▶ **YOUR INSTRUCTIONS**
Read the records below and report each line in which "none" occurs.

▶ **DATA SHOWN**
▬▬▬▬▬▬

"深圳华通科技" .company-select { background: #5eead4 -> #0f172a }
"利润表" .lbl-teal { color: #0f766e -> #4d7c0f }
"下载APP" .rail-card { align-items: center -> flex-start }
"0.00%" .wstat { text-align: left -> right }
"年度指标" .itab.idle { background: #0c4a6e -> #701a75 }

▬▬▬▬▬▬

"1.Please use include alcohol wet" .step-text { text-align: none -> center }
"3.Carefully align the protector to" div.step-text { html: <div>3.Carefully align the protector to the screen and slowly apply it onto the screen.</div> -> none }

▬▬▬▬▬▬

▶ **OUTPUT FOR THIS EXERCISE**
"1.Please use include alcohol wet" .step-text { text-align: none -> center }
"3.Carefully align the protector to" div.step-text { html: <div>3.Carefully align the protector to the screen and slowly apply it onto the screen.</div> -> none }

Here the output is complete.